■ **Data excerpts**:

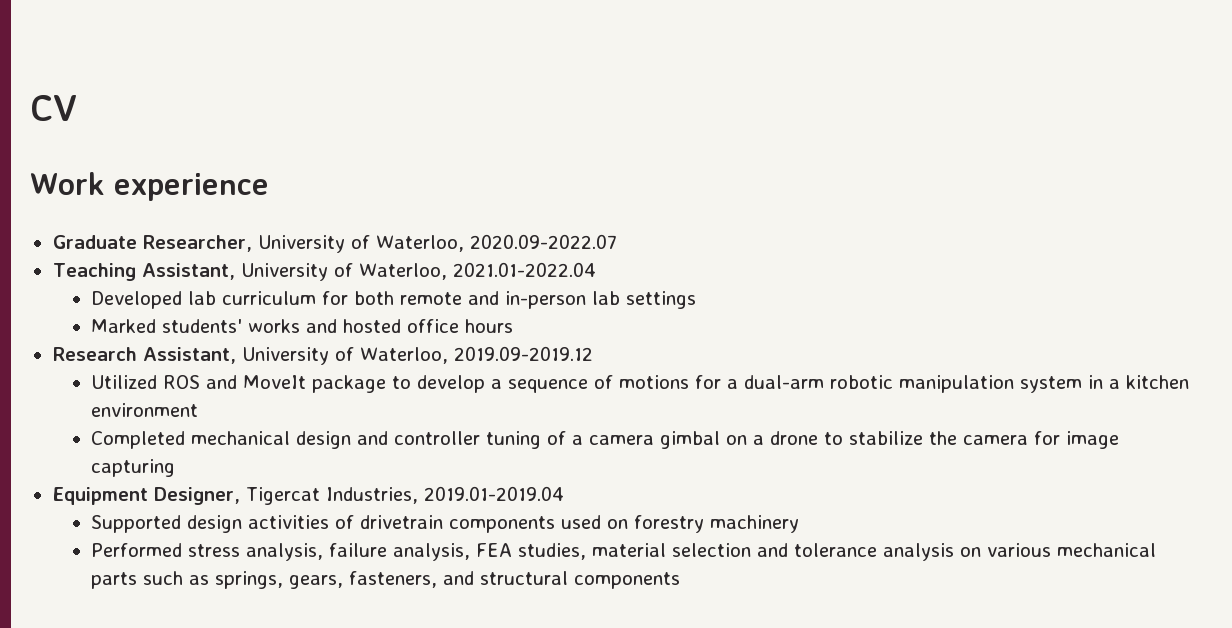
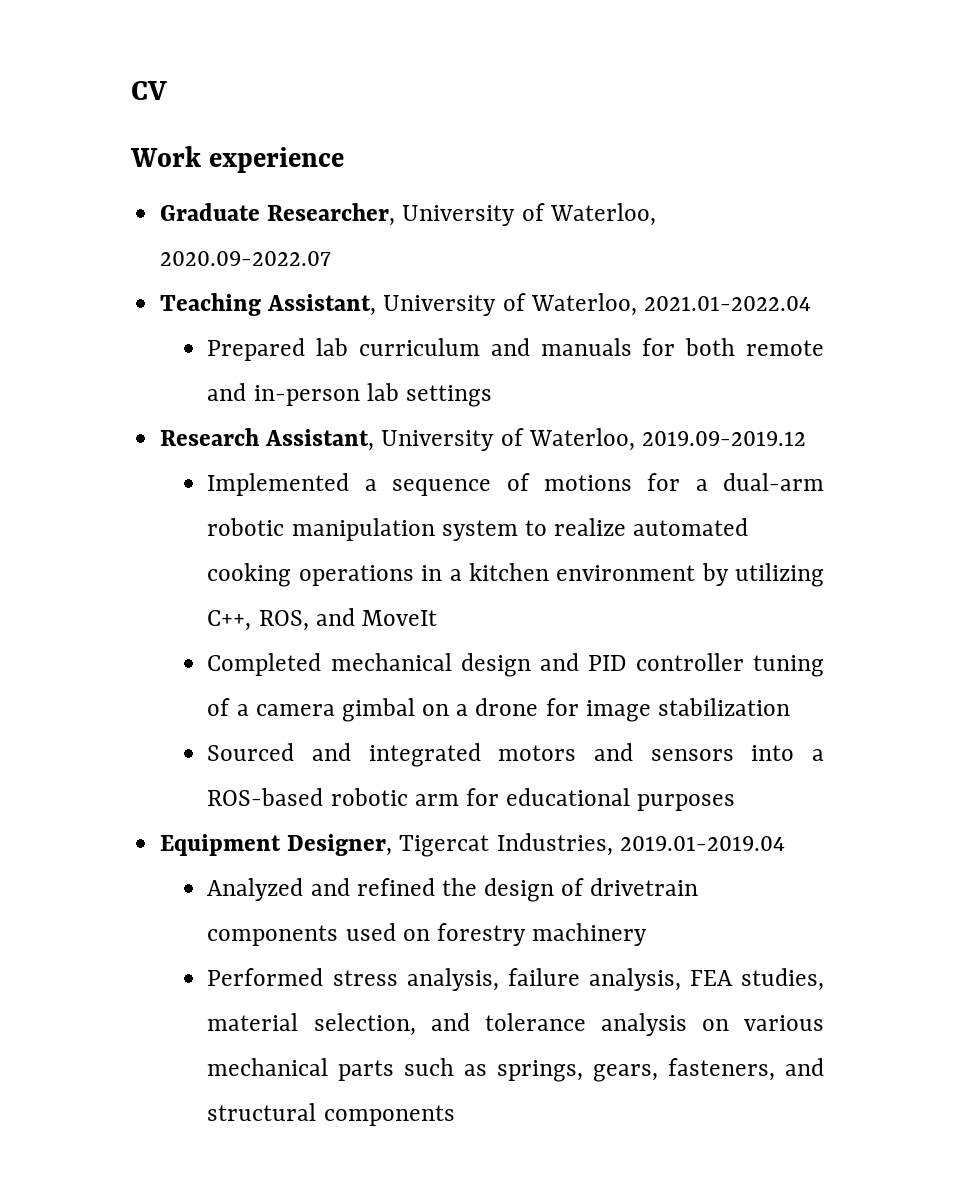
- Developed lab curriculum for both remote and in-person lab settings
+ Prepared lab curriculum and manuals for both remote and in-person lab settings
- Marked students' works and hosted office hours
- Utilized ROS and MoveIt package to develop a sequence of motions for a dual-arm robotic manipulation system in a kitchen environment
+ Implemented a sequence of motions for a dual-arm robotic manipulation system to realize automated cooking operations in a kitchen environment by utilizing C++, ROS, and MoveIt
- Completed mechanical design and controller tuning of a camera gimbal on a drone to stabilize the camera for image capturing
+ Completed mechanical design and PID controller tuning of a camera gimbal on a drone for image stabilization
+ Sourced and integrated motors and sensors into a ROS-based robotic arm for educational purposes
- Supported design activities of drivetrain components used on forestry machinery
+ Analyzed and refined the design of drivetrain components used on forestry machinery
- Performed stress analysis, failure analysis, FEA studies, material selection and tolerance analysis on various mechanical parts such as springs, gears, fasteners, and structural components
+ Performed stress analysis, failure analysis, FEA studies, material selection, and tolerance analysis on various mechanical parts such as springs, gears, fasteners, and structural components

■ **YOUR INSTRUCTIONS**:
Scan the records above for the lines holding "manuals for both remote and in-person lab settings" and "for image stabilization". Transcribe those two and every line between them word for word, and no others.

■ **EXERCISE SOLUTION**:
+ Prepared lab curriculum and manuals for both remote and in-person lab settings
- Marked students' works and hosted office hours
- Utilized ROS and MoveIt package to develop a sequence of motions for a dual-arm robotic manipulation system in a kitchen environment
+ Implemented a sequence of motions for a dual-arm robotic manipulation system to realize automated cooking operations in a kitchen environment by utilizing C++, ROS, and MoveIt
- Completed mechanical design and controller tuning of a camera gimbal on a drone to stabilize the camera for image capturing
+ Completed mechanical design and PID controller tuning of a camera gimbal on a drone for image stabilization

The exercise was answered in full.